Robotoki, the studio created by ex-Call of Duty creative strategist Obert Bowling, has closed its doors.
The studio had been working on the post-apocalyptic survival game Human Element, which had been in the works since 2012. It was originally due to be free-to-play title supported by microtransactions and published by Nexon. But after Robotoki decided to transform the game into a full title without microtransactions last November, they studio cancelled its agreement with Nexon and instead announced they were seeking a new publishing partner.
Alas, it appears that has taken too long. “This week we have ceased operations at Robotoki and the development of Human Element is on hiatus,” Bowling said in a statement. “We were actively negotiating a new publishing deal for the premium version of Human Element but unfortunately I was unable to continue to self-fund development until a deal was finalised.”
A video was also released, showing off additional unseen footage from the game, including clips that appear to take place onboard a space station of some kind.

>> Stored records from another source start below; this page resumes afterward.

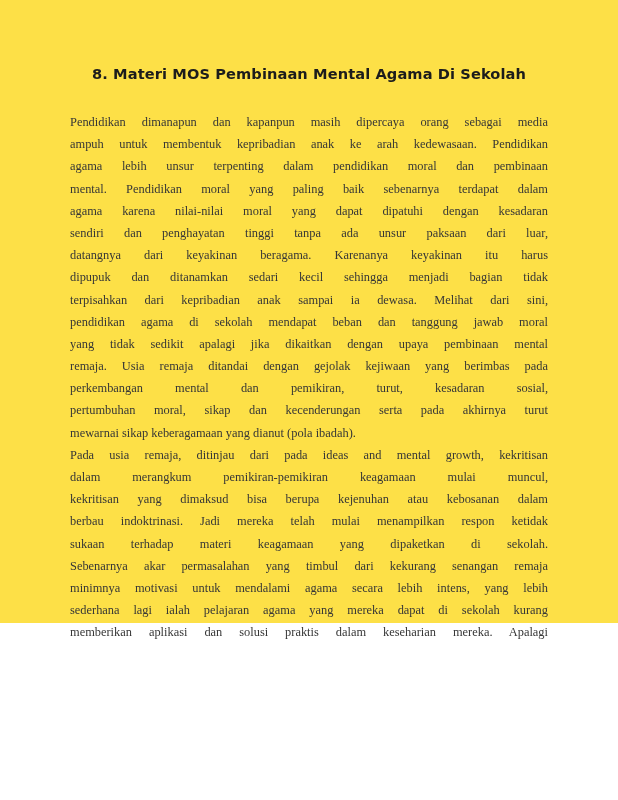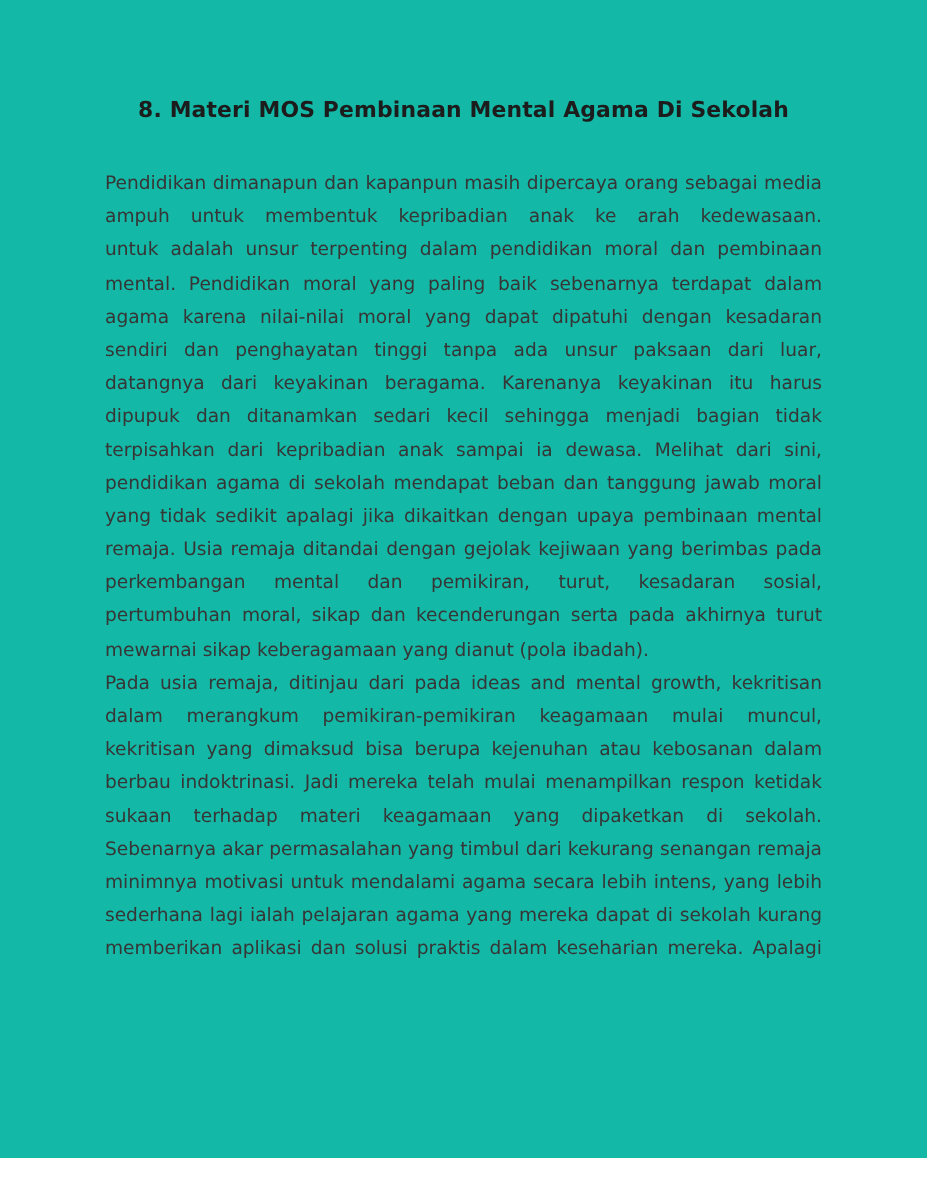"8. Materi MOS Pembinaan Mental" .page { background: #14b8a6 -> #fde047; height: 772px -> 623px }
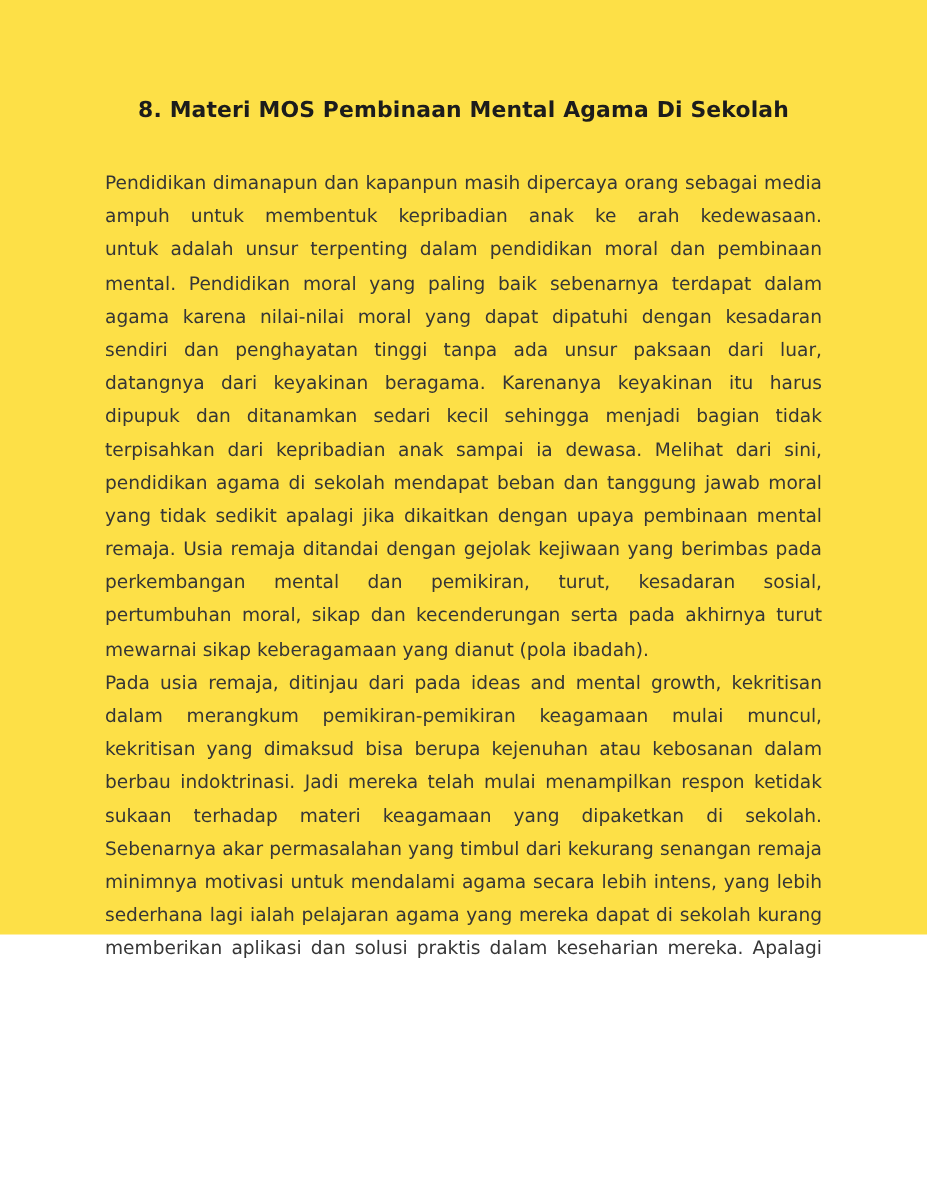"Pendidikan dimanapun dan kapanpun masih" .line { font-family: none -> Liberation Serif, serif }
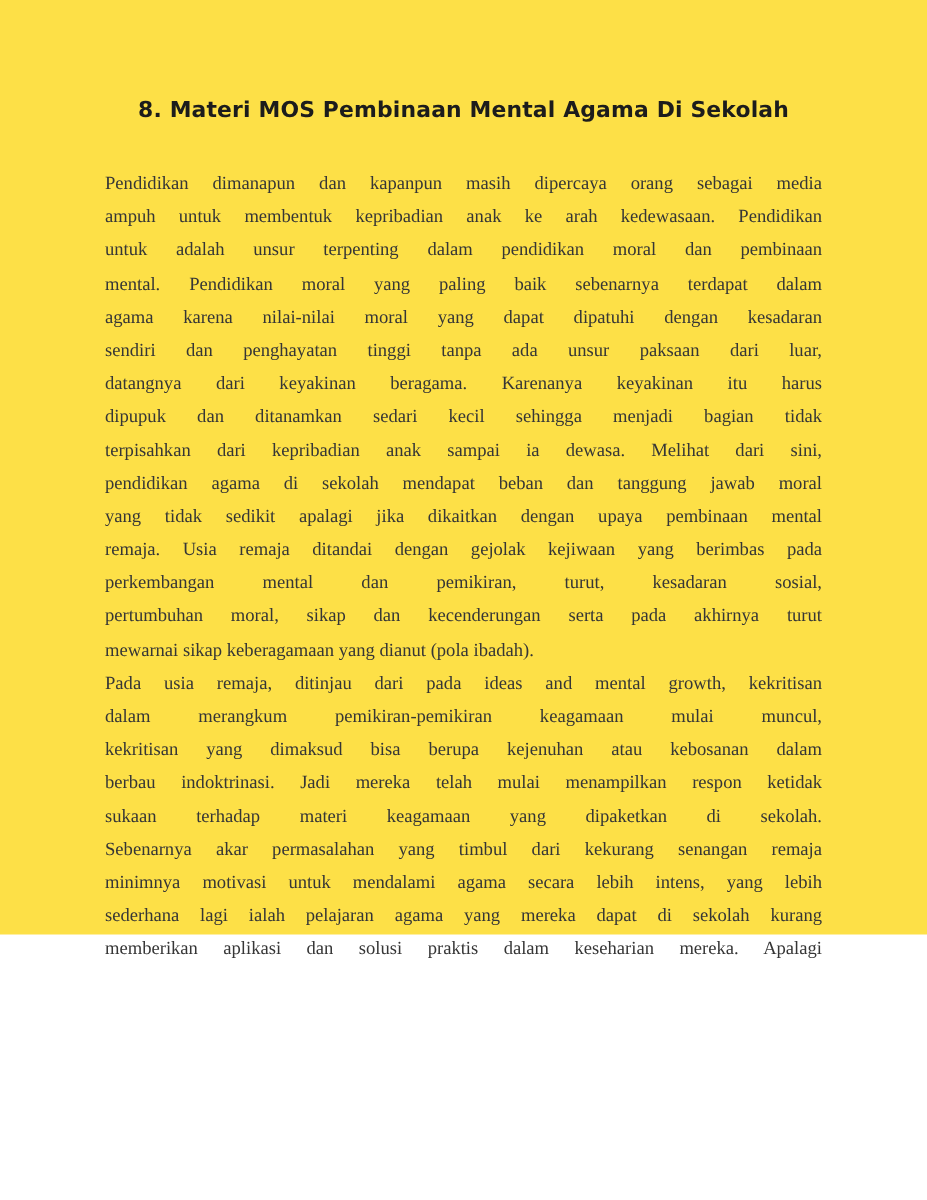"untuk adalah unsur terpenting dalam" div.line { text: untuk adalah -> agama lebih }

Human Element hasn’t been cancelled outright – Bowling describes the game as “being on hiatus”, and hopes to resume development after obtaining funding. But whether or not he will be successful currently looks uncertain, and in the meantime all work on the game has ceased. Human Element had originally been expected to be released towards the end of the year on PC, with console versions to be confirmed.
Just last month, Robotoki released a new trailer for Human Element which showed off some the changes made to the game’s direction. When it was first announced, the game was described as an open-world affair set after a zombie apocalypse. The trailer, however, seems to indicate the emphasis had shifted to focus more on human enemies. There’s a strong vibe of Mad Max and id software’s Rage on display, with ramshackle outposts and desert settings. Dirt bikes also feature heavily in the footage, presumably as your main method of travelling from place to place. The footage looks a bit too good to be genuine in-game action. Instead, it appears more to be a concept piece, presumably to help the developer secure funding from publishers.